Versatone is a brand of musical instrument amplifiers manufactured from a plant in Van Nuys, California during the 1960s and 1970s. Versatone amplifiers were owned, designed and produced by inventor G. Robert Hall and his wife Loretta S.Hall.  Versatone Amplifiers are still owned by Loretta Hall and the rights were never sold off to anyone. 

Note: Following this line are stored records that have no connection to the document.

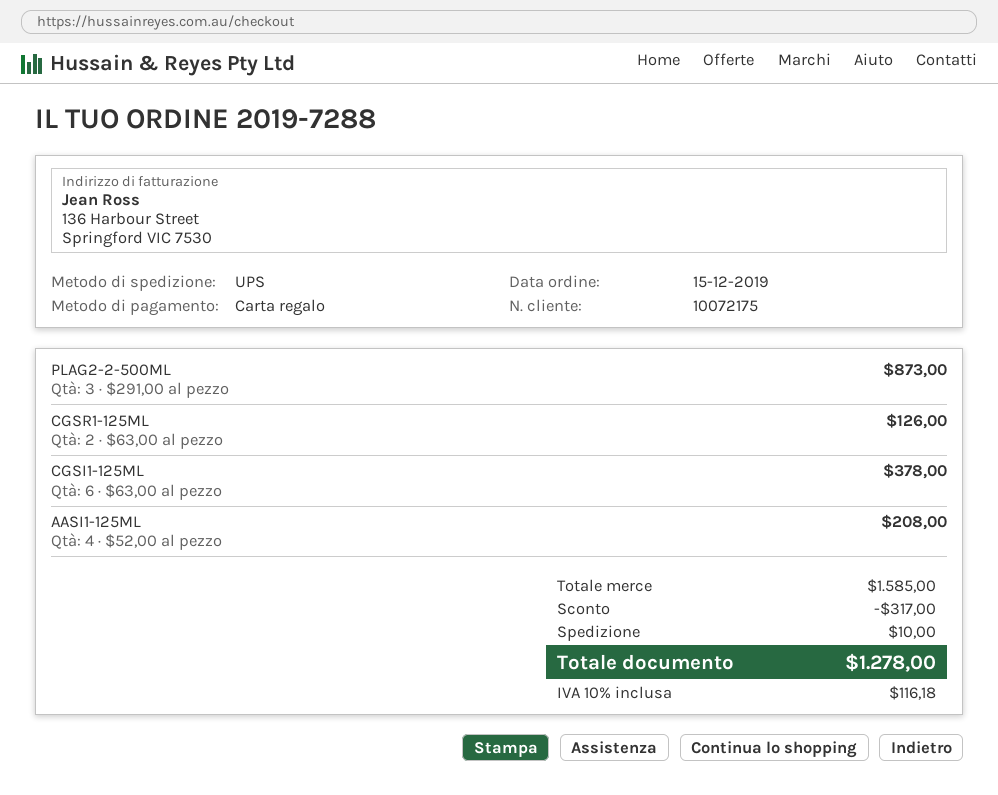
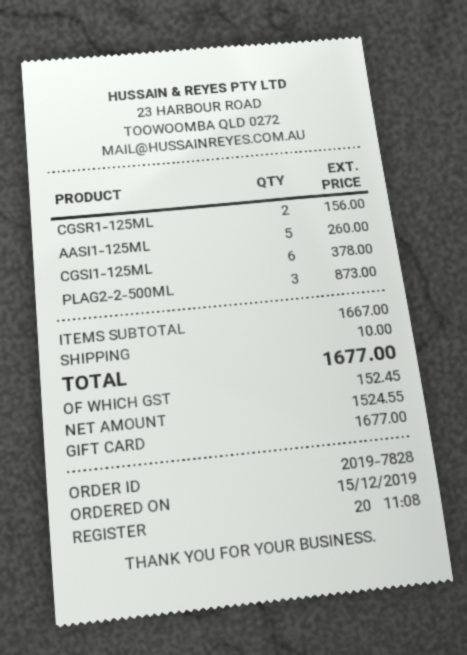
order number: 2019-7288 -> 2019-7828
CGSR1-125ML: 2 for 126.00 -> 2 for 156.00
AASI1-125ML: 4 for 208.00 -> 5 for 260.00
subtotal: 1585.00 -> 1667.00
discount: 317.00 -> none
tax: 116.18 -> 152.45
total: 1278.00 -> 1677.00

Its singularity arises from the use of an almost high-fidelity amplification system that rendered good detail in live and recorded applications, its repute as a "secret weapon" among early and current session players, and its rarity in terms of volume of sales.

Models

The best-known Versatone amplifier, the Pan-O-Flex Model 133, used a bi-amplification design with separate power amplifiers for the high and low frequencies. Some versions output through a pair of loudspeakers, an 8-inch and a 12-inch, while other, possibly third-party modifications, show a single 12-inch speaker, mounted in a modified baffle. Notable users of this amplifier included bassists Jack Casady and Carol Kaye. The series of amplifiers including guitar and bass guitar models was noted for its high fidelity (unusual for the time), attention to detail, point-to-point wiring and unique ported and baffled enclosures, and unusual tube sections (with Sylvania 7591 power tubes often used in older Ampeg designs). Later efforts under the name Audio Guild included the guitar-only Grand Prix model, which used a special vibrato circuit licensed from Magnatone, producing a true pitch-shifting effect.

Players
Current users of Audio Guild equipment include producer Jon Brion, session player Stephen Patt, and session player Chris Solberg who played bass using Carol Kaye's Versatone bass amp on such hits as Chris Isaak's "Wicked Game". The instrumental group The Versatones from San Francisco play surf music, television & movie themes through original Versatone guitar and bass amplifiers.